WHAT TO PRODUCE:
Restate all data exactly. No images.
*** RECORDS FOR THE TASK ***
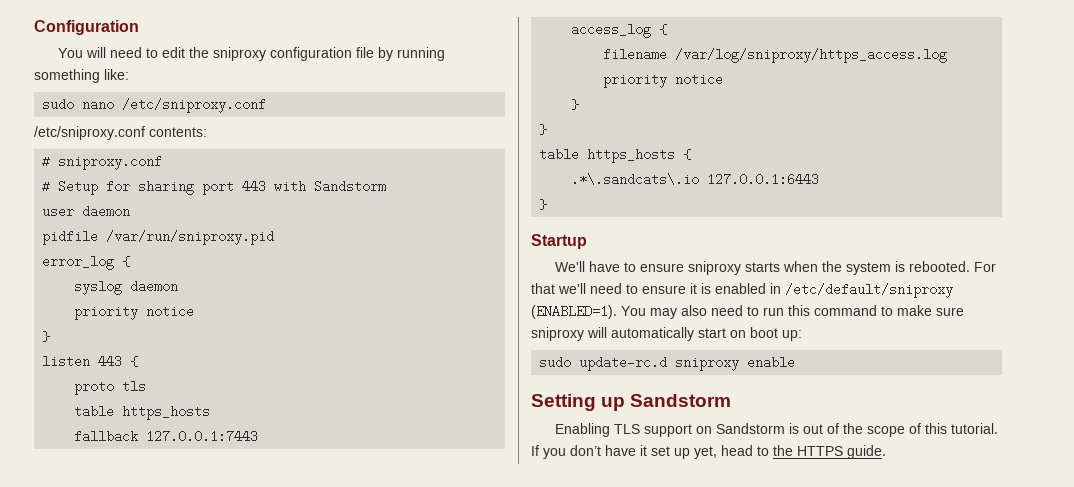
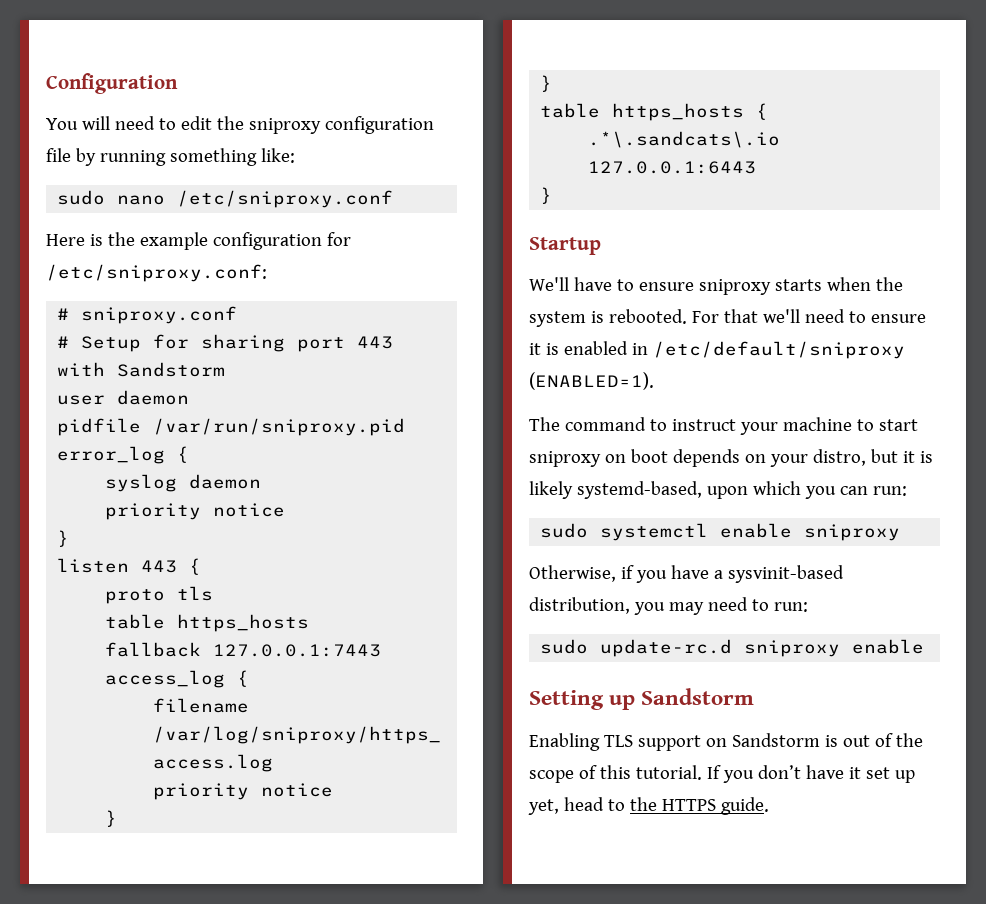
[34,126,207,140] /etc/sniproxy.conf contents: -> [46,232,351,250] [46,264,267,282] Here is the example configuration for /etc/sniproxy.conf:
[621,305,964,319] [531,327,802,341] You may also need to run this command to make sure sniproxy will automatically start on boot up: -> [529,417,918,435] [529,449,933,467] [529,481,907,499] [540,523,901,541] [529,565,844,583] [529,597,808,615] // The command to instruct your machine to start sniproxy on boot depends on your distro, but it is likely systemd-based, upon which you can run: // sudo systemctl enable sniproxy // Otherwise, if you have a sysvinit-based distribution, you may need to run:

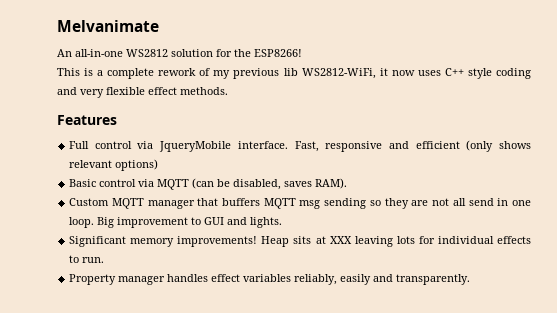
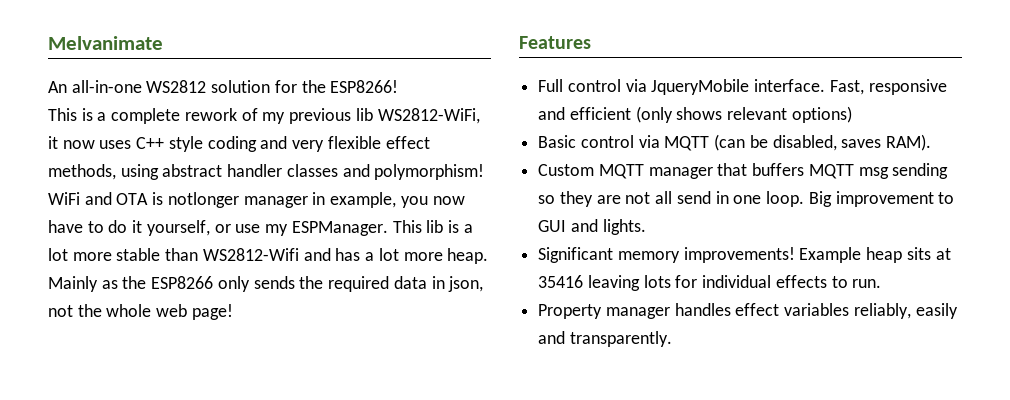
[180,87,228,95] methods. -> [48,164,485,180] [48,192,465,208] [48,220,473,236] [48,248,489,264] [48,276,484,292] [48,304,233,320] methods, using abstract handler classes and polymorphism! WiFi and OTA is notlonger manager in example, you now have to do it yourself, or use my ESPManager. This lib is a lot more stable than WS2812-Wifi and has a lot more heap. Mainly as the ESP8266 only sends the required data in json, not the whole web page!
[261,236,290,247] Heap -> [799,247,903,263] Example heap
[329,236,352,244] XXX -> [538,275,584,288] 35416

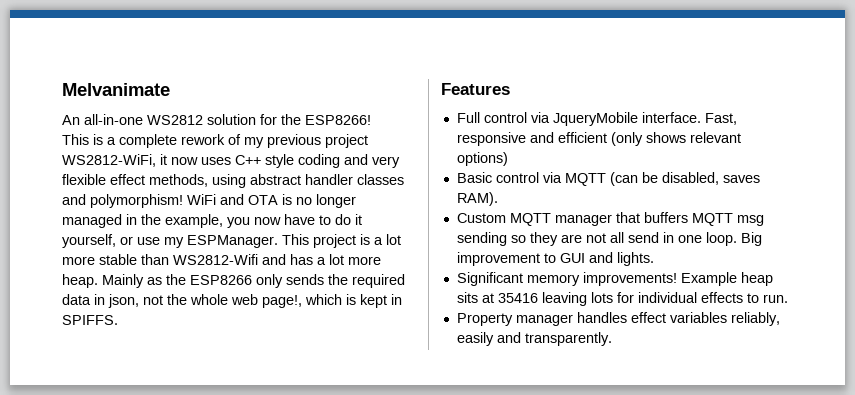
[355,108,373,121] lib -> [325,134,368,148] project
[167,192,326,208] notlonger manager in -> [296,194,356,208] [62,214,161,228] no longer managed in the
[426,220,444,233] lib -> [313,234,356,248] project
[191,304,233,320] page! -> [262,294,402,308] [62,315,118,325] page!, which is kept in SPIFFS.

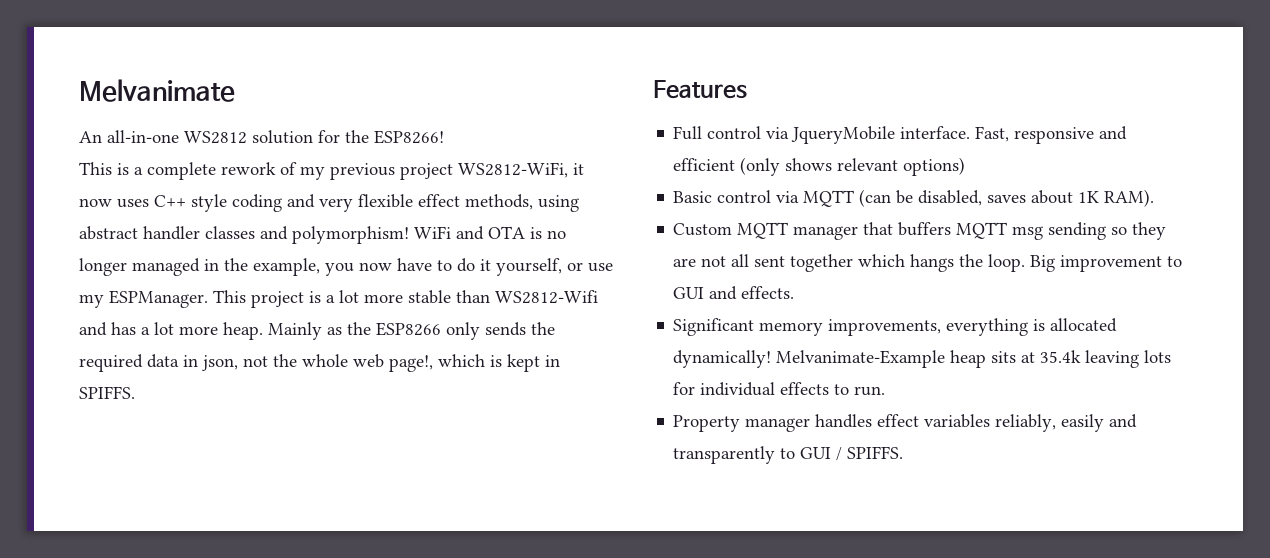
(760, 179) none -> [1031,190,1100,204] about 1K
[627,232,702,243] send in one -> [754,254,984,272] sent together which hangs the
[616,252,654,266] lights. -> [741,286,795,299] effects.
[582,272,737,286] improvements! Example -> [828,318,1118,336] [673,350,946,368] improvements, everything is allocated dynamically! Melvanimate-Example
[497,293,538,303] 35416 -> [1040,350,1082,363] 35.4k
[524,332,612,346] transparently. -> [673,446,904,464] transparently to GUI / SPIFFS.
*** End of RECORDS FOR THE TASK ***
WRITTEN RESPONSE:
[34,126,207,140] /etc/sniproxy.conf contents: -> [46,232,351,250] [46,264,267,282] Here is the example configuration for /etc/sniproxy.conf:
[621,305,964,319] [531,327,802,341] You may also need to run this command to make sure sniproxy will automatically start on boot up: -> [529,417,918,435] [529,449,933,467] [529,481,907,499] [540,523,901,541] [529,565,844,583] [529,597,808,615] // The command to instruct your machine to start sniproxy on boot depends on your distro, but it is likely systemd-based, upon which you can run: // sudo systemctl enable sniproxy // Otherwise, if you have a sysvinit-based distribution, you may need to run:

[180,87,228,95] methods. -> [48,164,485,180] [48,192,465,208] [48,220,473,236] [48,248,489,264] [48,276,484,292] [48,304,233,320] methods, using abstract handler classes and polymorphism! WiFi and OTA is notlonger manager in example, you now have to do it yourself, or use my ESPManager. This lib is a lot more stable than WS2812-Wifi and has a lot more heap. Mainly as the ESP8266 only sends the required data in json, not the whole web page!
[261,236,290,247] Heap -> [799,247,903,263] Example heap
[329,236,352,244] XXX -> [538,275,584,288] 35416

[355,108,373,121] lib -> [325,134,368,148] project
[167,192,326,208] notlonger manager in -> [296,194,356,208] [62,214,161,228] no longer managed in the
[426,220,444,233] lib -> [313,234,356,248] project
[191,304,233,320] page! -> [262,294,402,308] [62,315,118,325] page!, which is kept in SPIFFS.

(760, 179) none -> [1031,190,1100,204] about 1K
[627,232,702,243] send in one -> [754,254,984,272] sent together which hangs the
[616,252,654,266] lights. -> [741,286,795,299] effects.
[582,272,737,286] improvements! Example -> [828,318,1118,336] [673,350,946,368] improvements, everything is allocated dynamically! Melvanimate-Example
[497,293,538,303] 35416 -> [1040,350,1082,363] 35.4k
[524,332,612,346] transparently. -> [673,446,904,464] transparently to GUI / SPIFFS.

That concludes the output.